“Is the secular world finally waking up to the needs that motivated parents have been trying to address for the last 35 years?”
So asks Dr. Andrew Seeley (’87), the executive director of the Institute for Catholic Liberal Education and a tutor at the College. His question comes in response to much of the language used to promote the “Common Core,” which is similar, in many respects, to that of advocates of classical liberal education. Both, after all, stress critical thinking over crude regurgitation; both emphasize developing a keenness of mind over attaining specific job skills; and both value the role of literature as a pedagogical tool.
Sadly, Dr. Seeley observes, that is where the similarities end.

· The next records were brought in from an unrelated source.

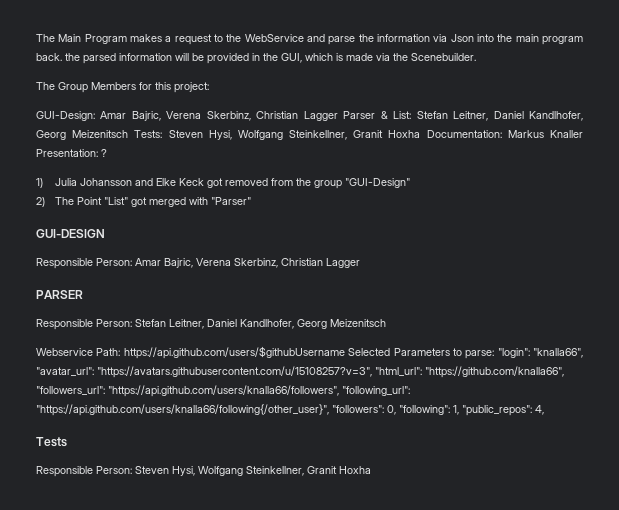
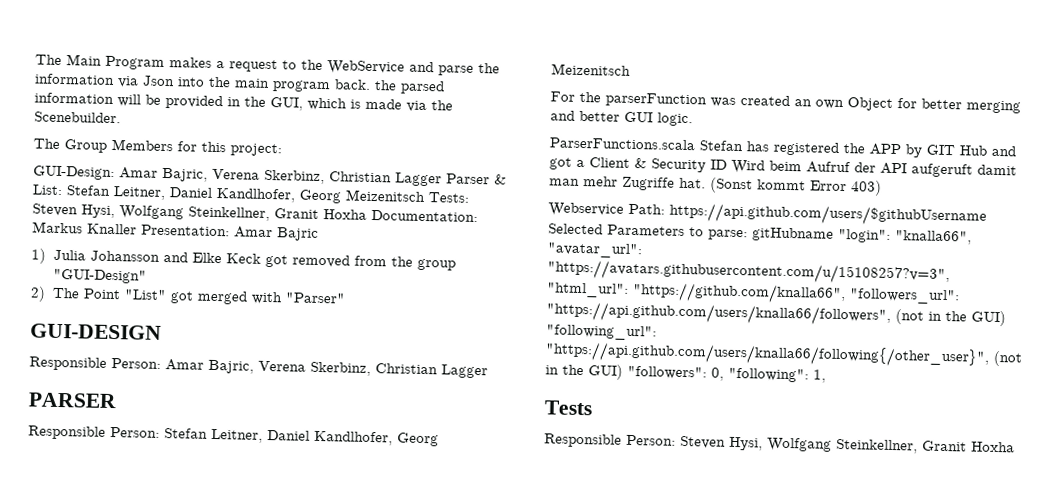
- GUI-Design: Amar Bajric, Verena Skerbinz, Christian Lagger Parser & List: Stefan Leitner, Daniel Kandlhofer, Georg Meizenitsch Tests: Steven Hysi, Wolfgang Steinkellner, Granit Hoxha Documentation: Markus Knaller Presentation: ?
+ GUI-Design: Amar Bajric, Verena Skerbinz, Christian Lagger Parser & List: Stefan Leitner, Daniel Kandlhofer, Georg Meizenitsch Tests: Steven Hysi, Wolfgang Steinkellner, Granit Hoxha Documentation: Markus Knaller Presentation: Amar Bajric
+ For the parserFunction was created an own Object for better merging and better GUI logic.
+ ParserFunctions.scala Stefan has registered the APP by GIT Hub and got a Client & Security ID Wird beim Aufruf der API aufgeruft damit man mehr Zugriffe hat. (Sonst kommt Error 403)
- Webservice Path: https://api.github.com/users/$githubUsername Selected Parameters to parse: "login": "knalla66", "avatar_url": "https://avatars.githubusercontent.com/u/15108257?v=3", "html_url": "https://github.com/knalla66", "followers_url": "https://api.github.com/users/knalla66/followers", "following_url": "https://api.github.com/users/knalla66/following{/other_user}", "followers": 0, "following": 1, "public_repos": 4,
+ Webservice Path: https://api.github.com/users/$githubUsername Selected Parameters to parse: gitHubname "login": "knalla66", "avatar_url": "https://avatars.githubusercontent.com/u/15108257?v=3", "html_url": "https://github.com/knalla66", "followers_url": "https://api.github.com/users/knalla66/followers", (not in the GUI) "following_url": "https://api.github.com/users/knalla66/following{/other_user}", (not in the GUI) "followers": 0, "following": 1,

Writing for the Cardinal Newman Society about the Common Core State Standards Initiative for English Language Arts and Literacy, Dr. Seeley finds that Common Core is far from the fulfillment of Catholic liberal education. Yes, it encourages critical thinking — but at too early an age, before students have been adequately prepared. It may not be narrowly tailored toward developing specific job skills, but it still aims merely at preparing students for the workplace, rather than educating the whole person. And while the Common Core does, commendably, emphasize literature, it does so without a commitment to the pursuit of truth — a deficiency, says Dr. Seeley, that will ultimately foster rootlessness and relativism.
The Common Core is not the secular world’s embrace of the ideals and methods of Catholic liberal education, Dr. Seeley concludes, and Catholic educators would be wise to steer clear of its false promises:
“The Common Core State Standards Initiative intends to form literate, thoughtful, critical readers capable of understanding and judging the best literature and the richest informational literature. But not only are its goals limited — even subversive with respect to a Catholic education — it represents a massive educational project that has not been tried. Catholic classical educators have now more than three decades of experience and over two thousand years of expertise to draw on. Now is not the time to submit children enrolled in any Catholic school to untested, yet no doubt very constraining, shackles.…
“By contrast, time-tested classical approach engages children to discover the truth of reality, both visible and invisible. This is active learning, not passive learning. It cultivates habits of mind that allow the human person to discern what is true, good and beautiful, to glimpse the transcendent. It awakens the soul.”
Notably, Thomas Aquinas College President Michael F. McLean and Dean Brian T. Kelly (’88) have arrived at similar conclusions about the Common Core. In November, the two educators signed a letter to each of the nation’s Catholic bishops urging dioceses to reject the use of the “Common Core” curriculum in their schools.